# Toilet Placement



## moneymgmt (Apr 30, 2007)

I thought I remember reading in a thread way back when that a toilet had to be a certain distance from an exterior wall, and now I can't find that thread. Is that correct? I can't think why it would be an issue but I wanted to check; its always so much easier to just do something right the first time :yes:


----------



## Mike Swearingen (Mar 15, 2005)

The usual distance from a _finished _wall is 12" on center of a toilet flange. There also are minimum distances allowed from each side and front for other walls, sink bases, etc. Check with your Building Inspection Department for local code. You need a permit and inspections from them anyway. 
Good Luck!
Mike


----------



## moneymgmt (Apr 30, 2007)

"The usual distance from a _finished _wall is 12" on center..."

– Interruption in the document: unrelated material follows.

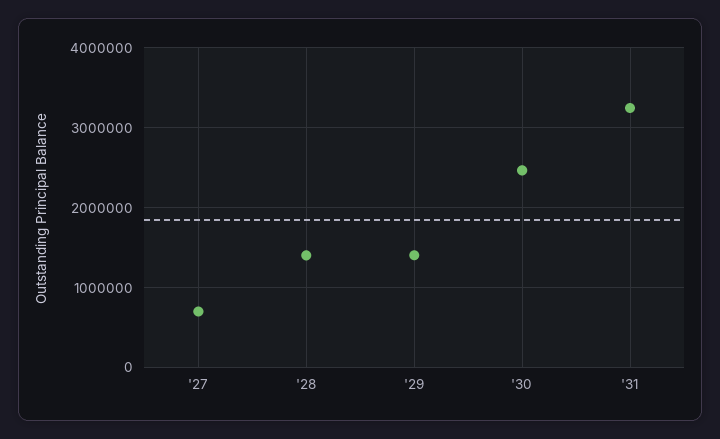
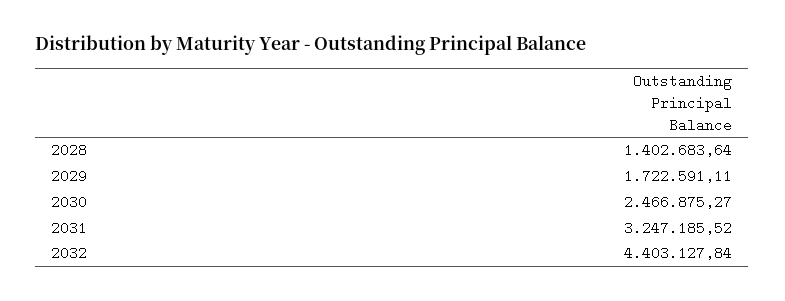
'27: 700000 -> none
'29: 1400000 -> 1722591.11
2032: none -> 4403127.84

Maybe that's what I recall reading. The distance isn't really my question, its more if it could be placed on an _exterior_ wall vs an _interior_ wall.... don't know why I thought it might have been an issue. Thanks!


----------



## Mike Swearingen (Mar 15, 2005)

Of course plumbing may be placed on an exterior wall. It just has to be more carefully insulated to keep the supply pipes from freezing.
Sorry that I misunderstood your question.
Mike


----------



## majakdragon (Sep 16, 2006)

I have not seen a code stating you could not install a toilet on an outside wall, but most bathrooms are not set up in a manner to make this feasable. Normally, this would take up unnecessary room. As Mike said, freezing would be the only downfall for this installation. Actually, since the flange would be approximately 12" from the outside wall, even this is not a big deal unless your drain piping is "in" the outside wall. Most codes I have worked under state that there must be 15" from the center of the toilet (side to side) to any wall or cabinet.


----------



## moneymgmt (Apr 30, 2007)

Thanks, I appreciate the advice. I don't know where the idea got into my head but I just wanted to verify that I could indeed put it on an outside wall. We just framed in a bathroom upstairs and are working on how to lay it out. No doubt it is tiny, and with a bungalo ceiling it makes it even more crammed. The door _had_ to go in a certain spot, therefore the shower _had_ to go in a certain spot, now we're toying with the toilet and sink placement. I'm sure threads will follow in the future about other joys of being a DIY'er.


----------